Charley’s Fund has some really great opportunities to donate to their cause.  You can donate money directly to the cause, you can buy some Charley’s Fund merchandise, you can support Darius Goes West, you can buy the Live Inspired app for the iPhone.  In addition to all of that, there are fund-raising events that you can attend.  I’ve posted the information below, but it’s also available on the Charley’s Fund website.  If you can help in any way, please do.  This charity does an amazing job funding cutting edge research that has the potential to deliver an effective therapy for this generation of boys with Duchenne Muscular Dystrophy.  We are closer than ever to this goal, but there is still a lot of work to be done.  That work can only be accomplished with adequate funding, and a large part of that funding comes from people like you and me.  We can all make a difference by working collectively towards a goal.  Please help.
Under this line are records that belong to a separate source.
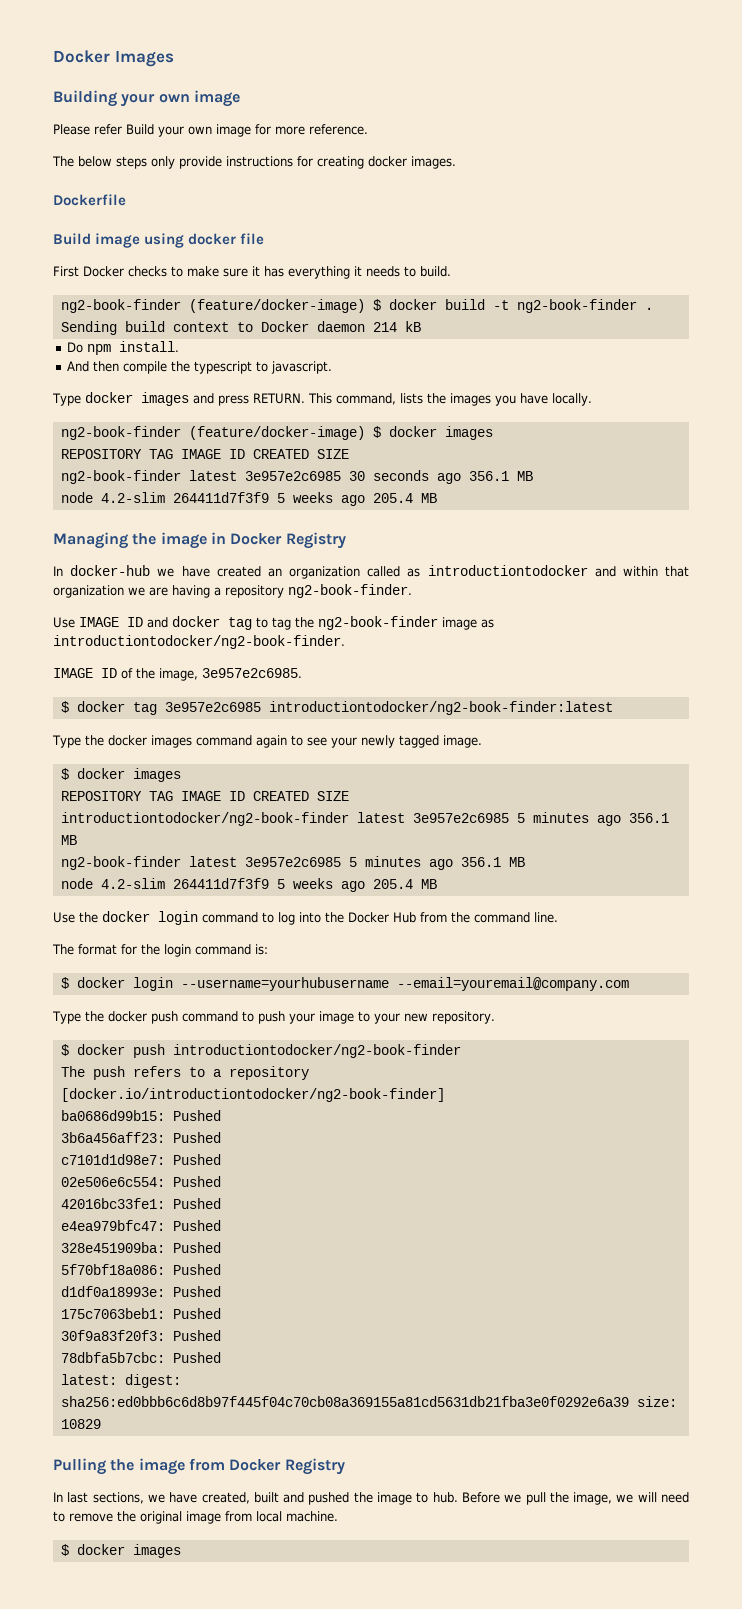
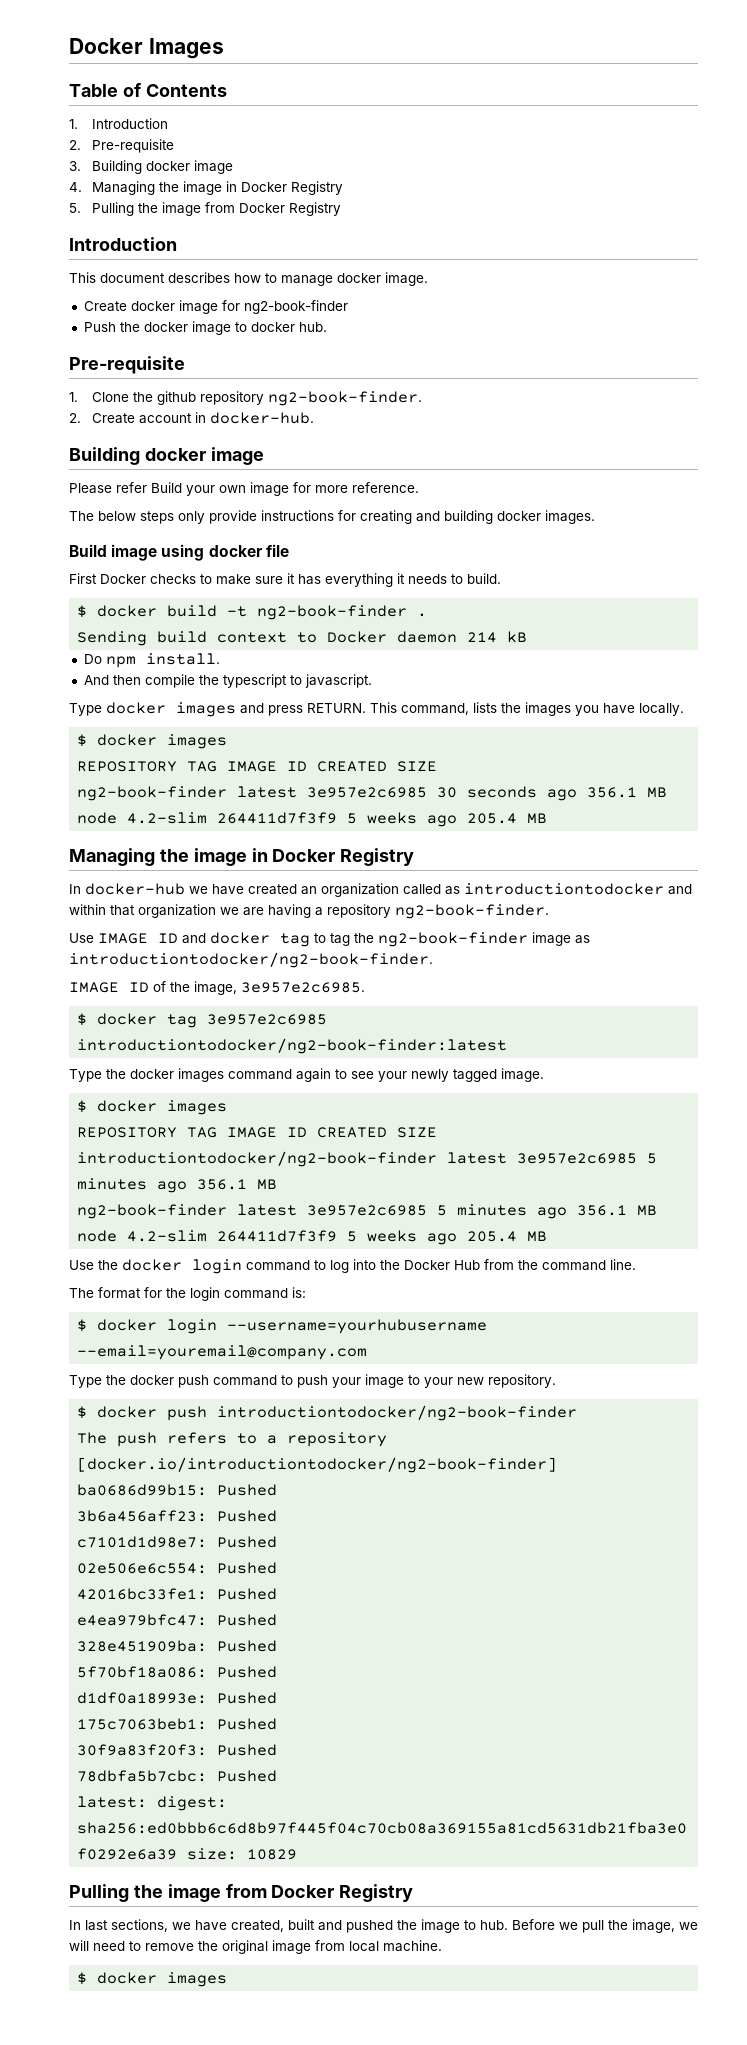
- Building your own image
+ Table of Contents
+ 1. Introduction
+ 2. Pre-requisite
+ 3. Building docker image
+ 4. Managing the image in Docker Registry
+ 5. Pulling the image from Docker Registry
+ Introduction
+ This document describes how to manage docker image.
+ Create docker image for ng2-book-finder
+ Push the docker image to docker hub.
+ Pre-requisite
+ 1. Clone the github repository ng2-book-finder.
+ 2. Create account in docker-hub.
+ Building docker image
- The below steps only provide instructions for creating docker images.
+ The below steps only provide instructions for creating and building docker images.
- Dockerfile
- ng2-book-finder (feature/docker-image) $ docker build -t ng2-book-finder .
+ $ docker build -t ng2-book-finder .
  This command, lists the images you have locally.
- ng2-book-finder (feature/docker-image) $ docker images
+ $ docker images

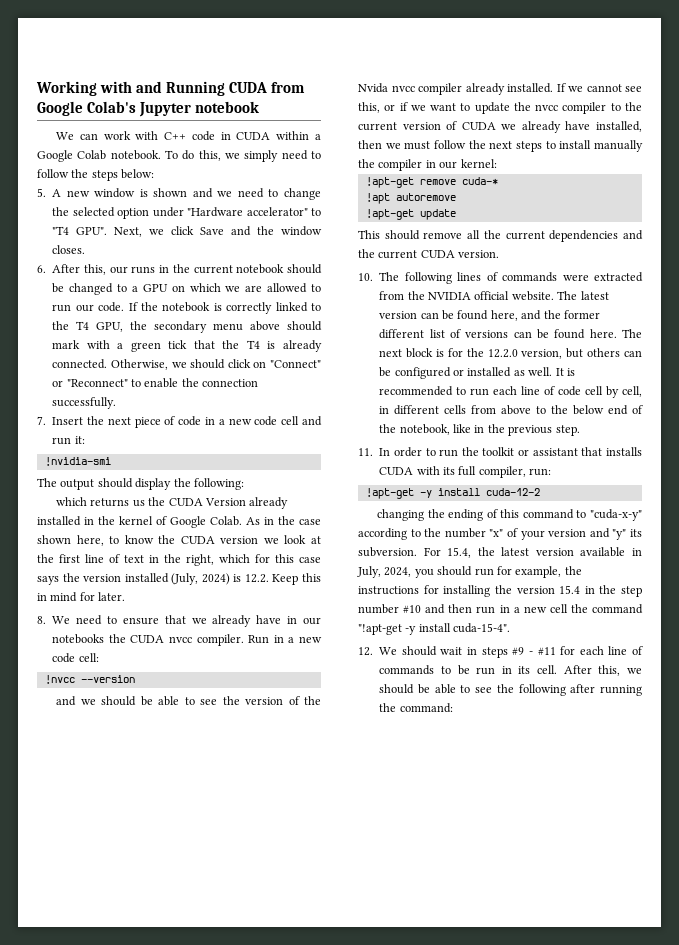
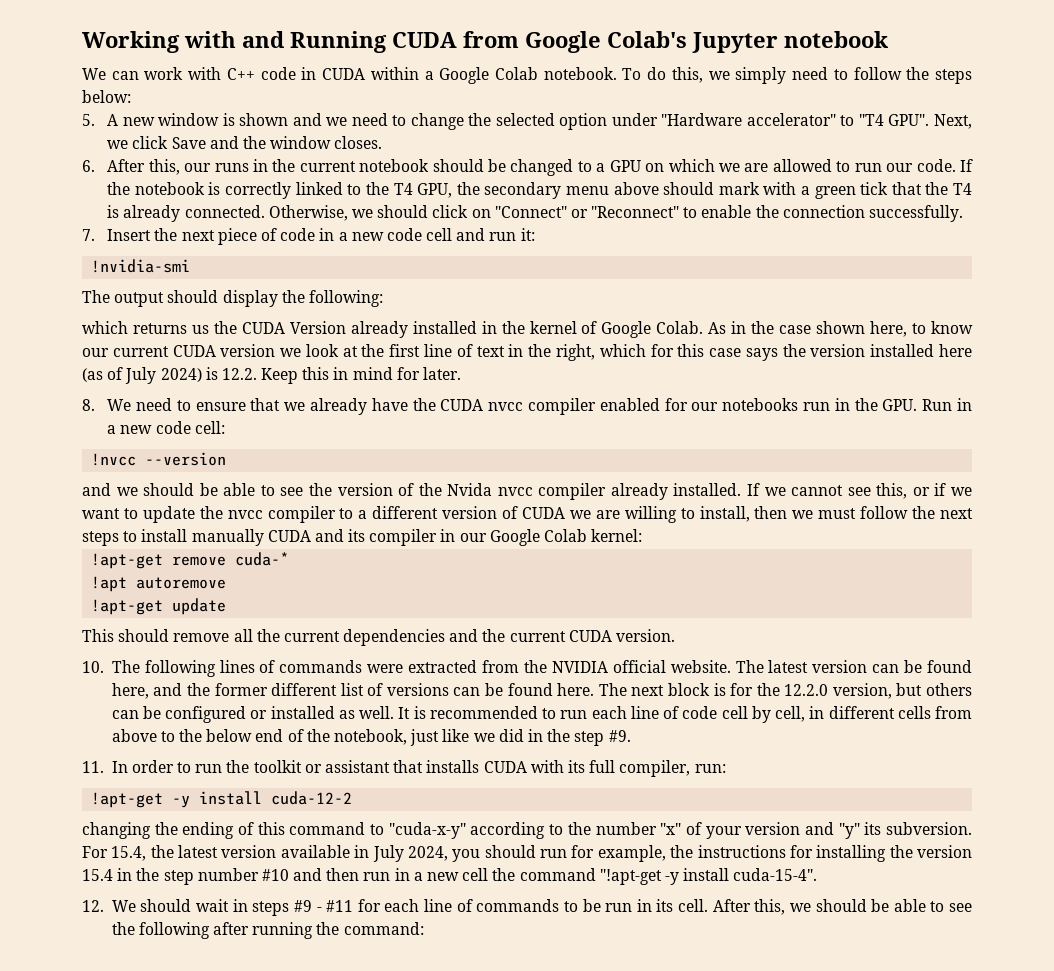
- As in the case shown here, to know the CUDA version we look at the first line of text in the right, which for this case says the version installed (July, 2024) is 12.2. Keep this in mind for later.
+ As in the case shown here, to know our current CUDA version we look at the first line of text in the right, which for this case says the version installed here (as of July 2024) is 12.2. Keep this in mind for later.
- 8. We need to ensure that we already have in our notebooks the CUDA nvcc compiler. Run in a new code cell:
+ 8. We need to ensure that we already have the CUDA nvcc compiler enabled for our notebooks run in the GPU. Run in a new code cell:
- If we cannot see this, or if we want to update the nvcc compiler to the current version of CUDA we already have installed, then we must follow the next steps to install manually the compiler in our kernel:
+ If we cannot see this, or if we want to update the nvcc compiler to a different version of CUDA we are willing to install, then we must follow the next steps to install manually CUDA and its compiler in our Google Colab kernel:
- It is recommended to run each line of code cell by cell, in different cells from above to the below end of the notebook, like in the previous step.
+ It is recommended to run each line of code cell by cell, in different cells from above to the below end of the notebook, just like we did in the step #9.
- For 15.4, the latest version available in July, 2024, you should run for example, the instructions for installing the version 15.4 in the step number #10 and then run in a new cell the command "!apt-get -y install cuda-15-4".
+ For 15.4, the latest version available in July 2024, you should run for example, the instructions for installing the version 15.4 in the step number #10 and then run in a new cell the command "!apt-get -y install cuda-15-4".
Women’s Spa Day in the Berkshires Friday, September 25, 2009 Cranwell Resort & Spa, Lenox, MA This special day will include a spa treatment of your choice, lunch, lectures, fitness classes and all-spa access while benefitting    Charley’s Fund.  Come for the day with a friend (or 2 or 3 or 4).  If you prefer to stay over on either Thursday or  Friday  night, Cranwell has generously offered a reduced room rate of $129. Click Here to learn more and Purchase Tickets

4th Annual Louis J. Capano, Jr. & III Family Foundation Golf Outing Monday, September 21, 2009 Dupont Country Club, Wilmington, DE All proceeds from this golf outing will benefit Charley’s Fund. Please call Alex Walsh at 302.429.8700 to learn more and purchase tickets.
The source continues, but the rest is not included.